At the Varnum Memorial Armory Museum, we have discovered an American Revolutionary War-period letter written (dictated) by African American Thomas Nichols and signed with “his mark”. Freed from enslavement to serve in the First Rhode Island Regiment, Thomas writes to his former “master and mistress” asking for help in getting a discharge since the Revolutionary War had been “very disagreeable to my mind as well as destructive to my health.”
Thomas fought at the Battle of Rhode Island 2 years earlier and was wounded while helping to repel three Hessian charges. The letter is powerful … you can’t help but feel bad for Thomas’s plight and his desperate wish to go home. He appears to be suffering from PTSD. This is an astoundingly rare artifact from the beginnings of our nation. It also reminds us that many of the men serving and fighting for their freedom and country were people of color.
This is an astoundingly rare artifact. To our knowledge, only one other war-time letter from an African American in the American Revolutionary War exists. And, this may be the only one written by a former slave. This letter is a State and National treasure. However, it requires professional conservation work that will cost approximately $990. This work will stabilize the document physically, make it more readable, and most importantly, will make it possible to safely put it on long term display in our climate-controlled, secure museum. Framing and matting with archival grade materials and the highest quality museum glass will likely cost an additional $500 for an estimated total of $1490.
To that end, we staged a successful online fundraiser that surpassed our goal of $1,500 ($1,720 raised!) to preserve the letter.
We also experienced a fantastic moment of serendipity regarding this particular letter. On the exact day that we met our fundraising goal, we were recently joined by two U.S. Army veterans and their daughter. They were moved by many exhibits in our collection, but this letter proved to be the focal point of their tour. Moments like this is why we work so hard to preserve our local and national U.S. history!

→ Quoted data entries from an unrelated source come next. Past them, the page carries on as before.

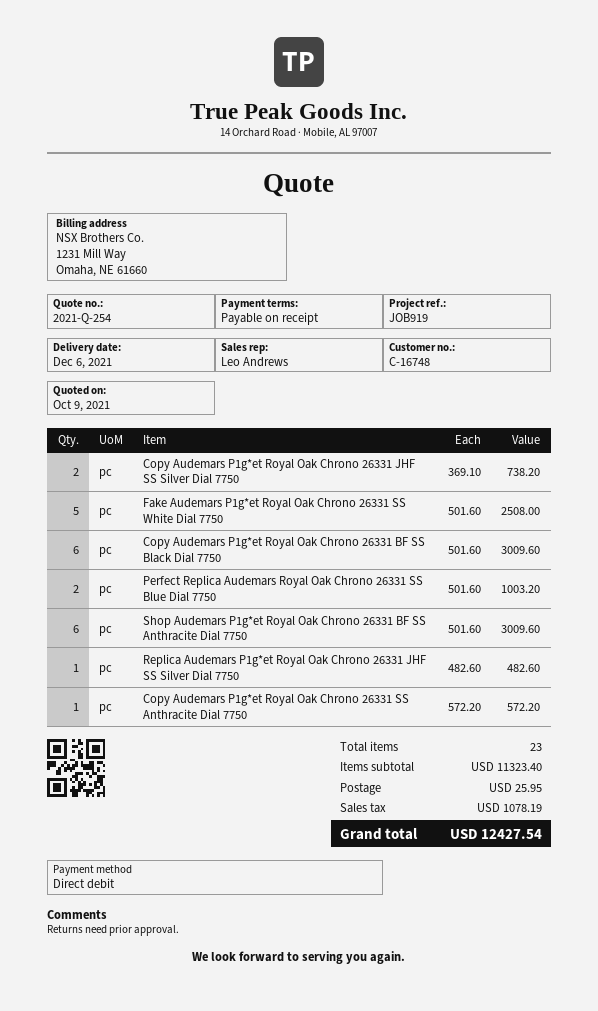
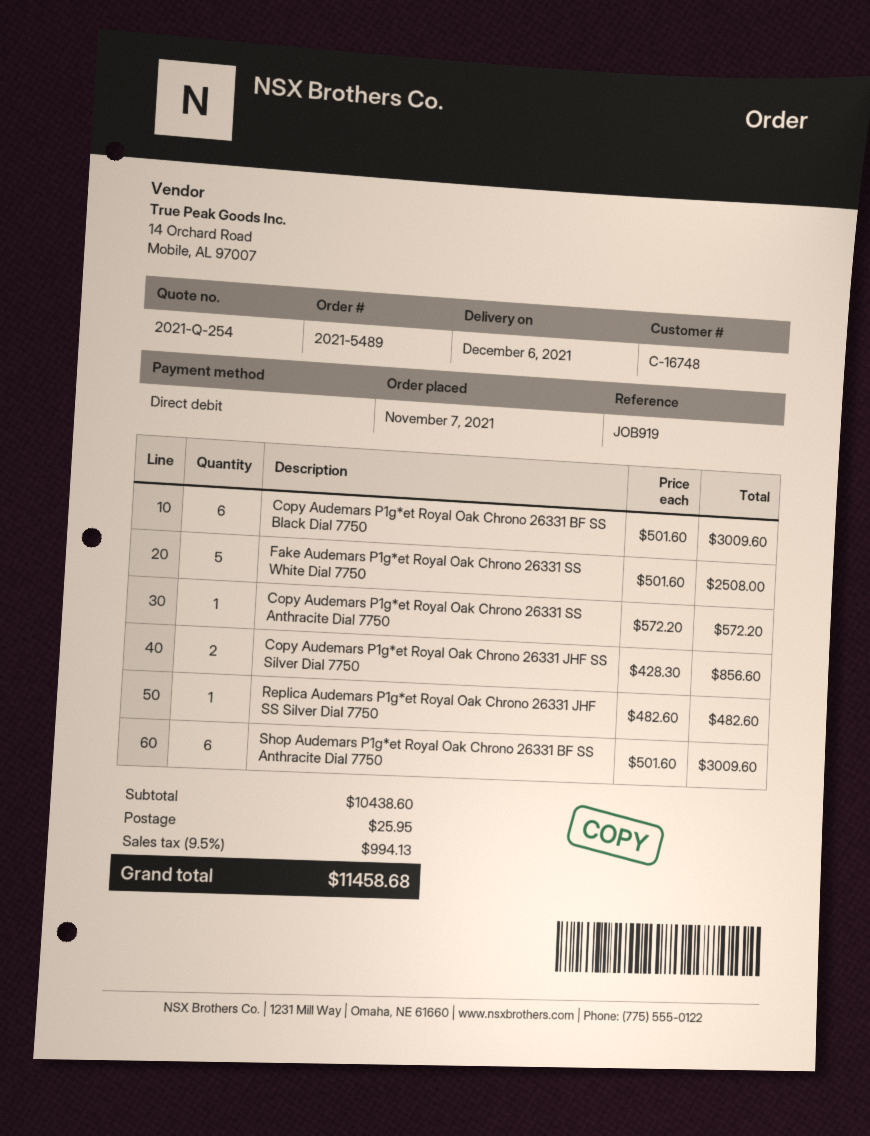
Copy Audemars P1g*et Royal Oak Chrono 26331 JHF SS Silver Dial 7750: 2 x 369.10 = 738.20 -> 2 x 428.30 = 856.60
Perfect Replica Audemars Royal Oak Chrono 26331 SS Blue Dial 7750: 2 x 501.60 = 1003.20 -> none
subtotal: 11323.40 -> 10438.60
tax: 1078.19 -> 994.13
total: 12427.54 -> 11458.68

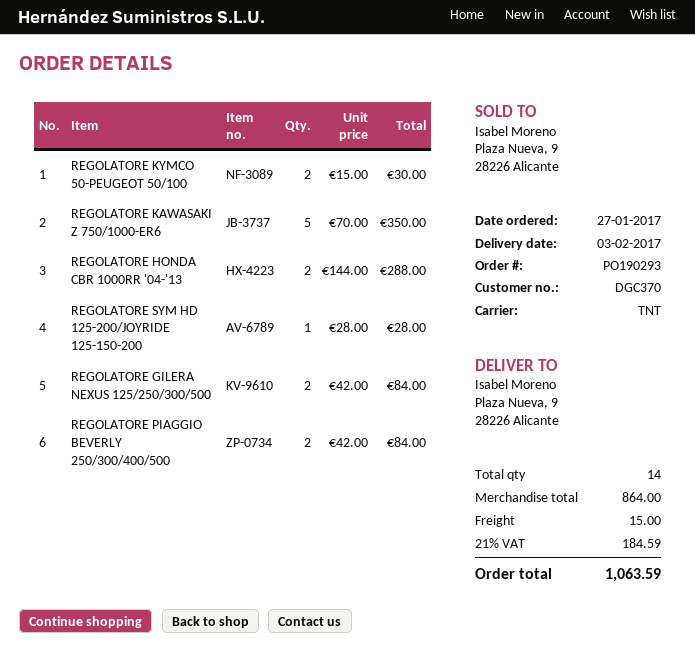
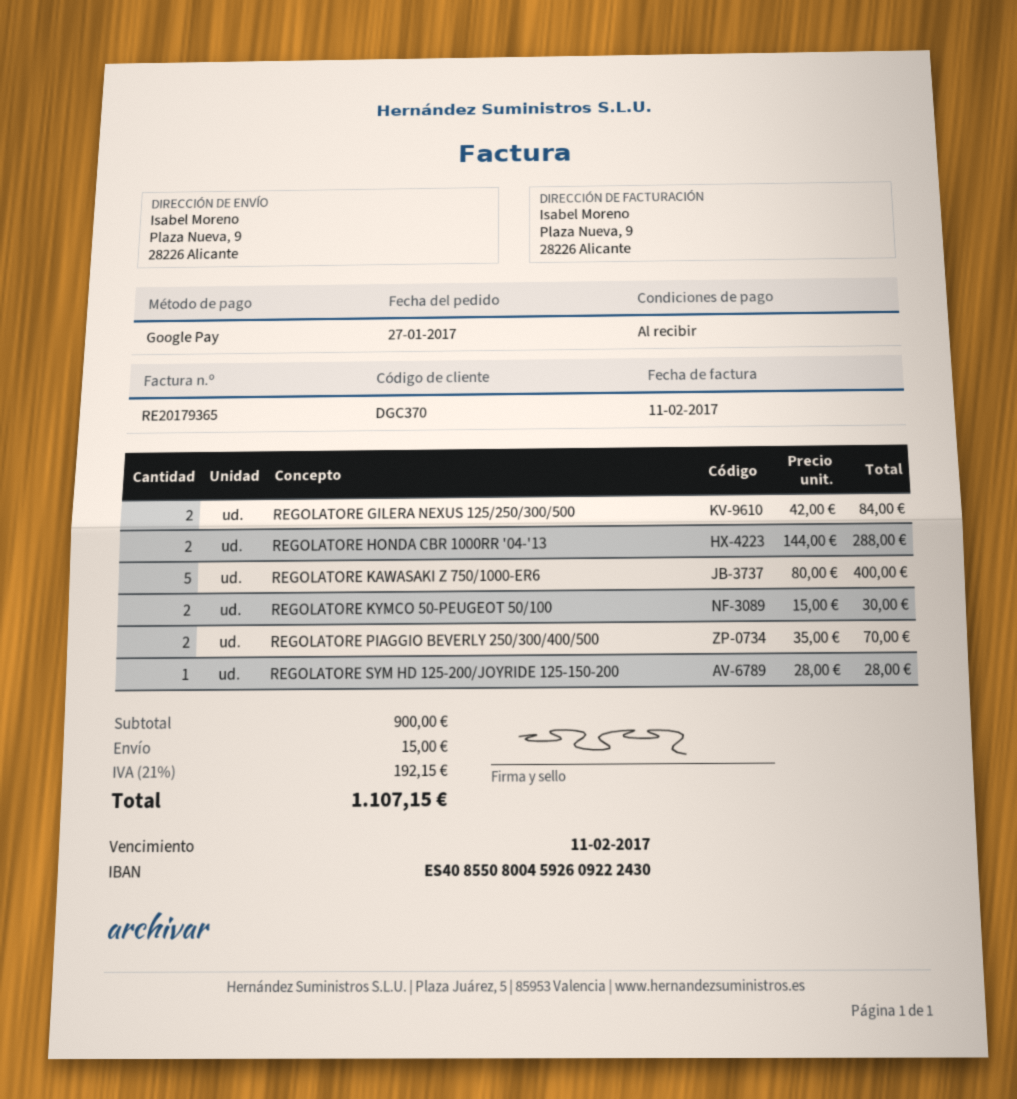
REGOLATORE KAWASAKI Z 750/1000-ER6: 5 x 70.00 = 350.00 -> 5 x 80.00 = 400.00
REGOLATORE PIAGGIO BEVERLY 250/300/400/500: 2 x 42.00 = 84.00 -> 2 x 35.00 = 70.00
subtotal: 864.00 -> 900.00
tax: 21% = 184.59 -> 21% = 192.15
total: 1063.59 -> 1107.15

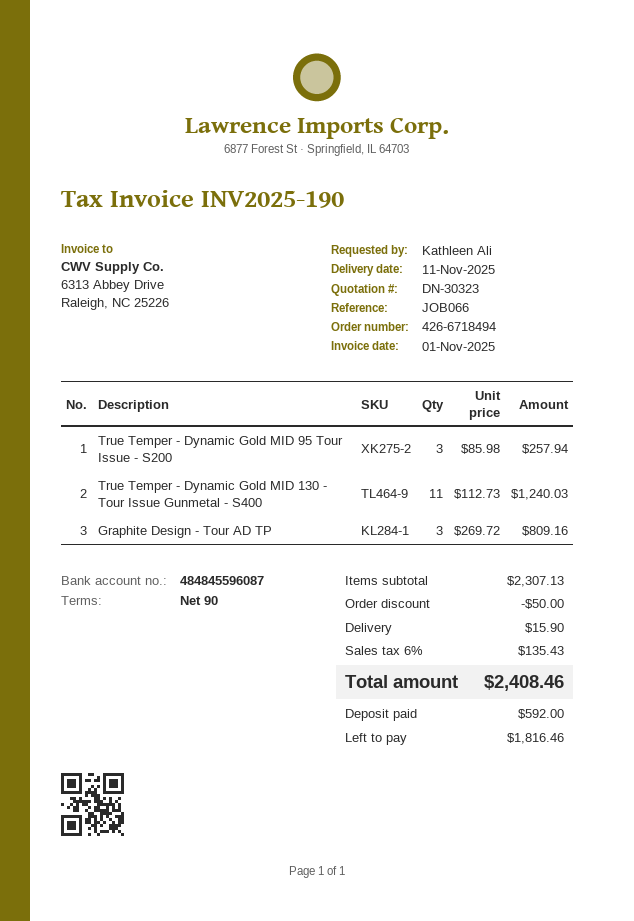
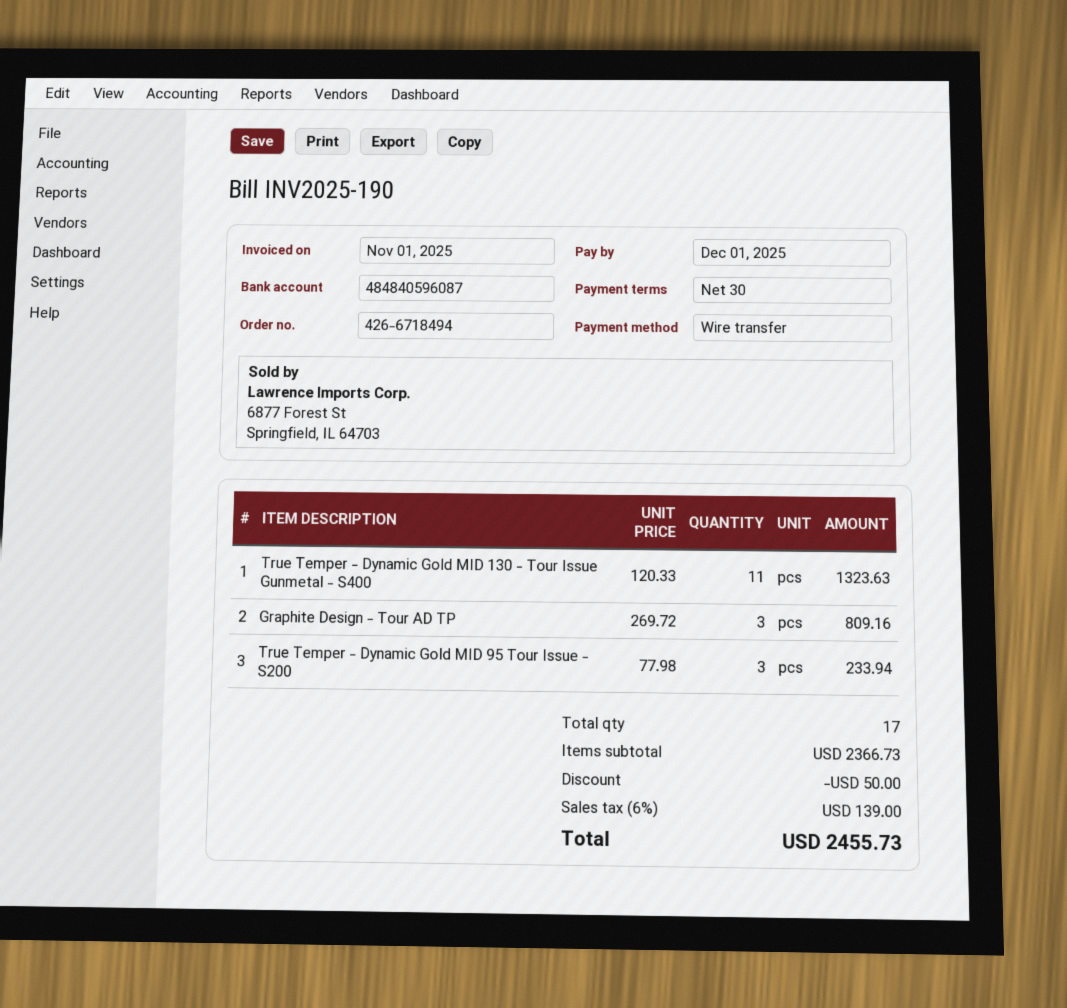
payment terms: 90 days -> 30 days
bank account: 484845596087 -> 484840596087
True Temper - Dynamic Gold MID 95 Tour Issue - S200: 3 x 85.98 = 257.94 -> 3 x 77.98 = 233.94
True Temper - Dynamic Gold MID 130 - Tour Issue Gunmetal - S400: 11 x 112.73 = 1240.03 -> 11 x 120.33 = 1323.63
subtotal: 2307.13 -> 2366.73
shipping: 15.90 -> none
tax: 6% = 135.43 -> 6% = 139.00
total: 2408.46 -> 2455.73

Letter transcription (preserving the original spelling and punctuation):
“Windham January 18th 1781
Onered Master & Mistress I take this opportunity to inform you of my citiation att this time & desire your ade = after I drove 3 waggons as far as Windham I hade waggoner tookaway my bath[?] of driving & ordered me to gard ye waggons which I refused & turned back to colonel green att Covintree & ye wagoner sent back two men after me Ye Colonal did not blame me but told ye men and me to go on again & that I should take my waggon again but being over worried with this tramp I got but 3 miles further than where I left ye waggons in So. Windham att ye house of one Dan Murdock where I have been confined with my old fits But have good care taken of me But I have a desire to Return to you Not having any money Nor Clows fit to wair & all strangers to me makes it something difficult for me I have had a Doctor and a Surgans mate to me which advize me to go to xxx corps of invalids at Boston where I may be under half pay During Life Remaining in this poor State of Body But I ante able to go thether Neither do I incline to with out advice from you But I have a desire that Master or Mistress would go to Colonel Green & see if you cant git me Discharged from ye War it being very Disagreabell to my mind as well as Destructive to my helth I suppose I could ride on a horse or att least in a Slay if you could obtain a Discharge for me So that I may Return to my Master and his family again baring[?] the will of god & your pleasure So No more att this time But I Remain your humble & dutiful Thomas “N” His mark
December 31 1780 These lines I recv’d from ye Surgeon’s mate where as Thomas Nickols a soldier belonging to ye first Regiment in Rhode Island State hath been for some time attended with fits in this place & still likely to Remain unfit for military life”
Endnote on Thomas
Sadly, Thomas didn’t get to go home then. He was transferred to the Invalid Corps in February 1781 to serve in whatever capacity his illness allowed (at half pay). More research is needed to determine what his ultimate fate was during and after the War.